Dalsza część artykułu pod materiałem wideo

Zobacz także: Trump wyniósł z Białego Domu tajne dokumenty? "Nie wykluczałbym jakiejś formy osądzenia"

Rzecznik Trumpa, Steven Cheung, poproszony o skomentowanie ostatnich wydarzeń, stwierdził, że mamy do czynienia z "niewłaściwym postępowaniem prokuratury" i przeciekami w śledztwie.

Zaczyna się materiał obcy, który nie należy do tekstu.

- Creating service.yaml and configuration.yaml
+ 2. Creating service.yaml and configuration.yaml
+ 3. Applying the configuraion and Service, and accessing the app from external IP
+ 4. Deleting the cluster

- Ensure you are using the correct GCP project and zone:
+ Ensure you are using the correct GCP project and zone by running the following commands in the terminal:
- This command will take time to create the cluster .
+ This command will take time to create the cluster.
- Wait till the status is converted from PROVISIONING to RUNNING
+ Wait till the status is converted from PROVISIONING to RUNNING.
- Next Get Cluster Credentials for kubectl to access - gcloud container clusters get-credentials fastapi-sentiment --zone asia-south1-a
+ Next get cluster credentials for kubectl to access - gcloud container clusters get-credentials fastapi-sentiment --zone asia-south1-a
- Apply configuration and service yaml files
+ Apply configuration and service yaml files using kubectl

FBI postarała się o uzyskanie zgody na przeszukanie posiadłości Mar-a-Lago. Udało się to w sierpniu ubiegłego roku. Przeszukiwanie nieruchomości byłego prezydenta jest wydarzeniem bez precedensu. W trakcie tych działań śledczy wynieśli ponad sto tajnych dokumentów. FBI weszło na teren posiadłości kilka miesięcy po tym, jak Departament Sprawiedliwości ustalił na podstawie nagrań z monitoringu, że Trump nie zwrócił wszystkich dokumentów.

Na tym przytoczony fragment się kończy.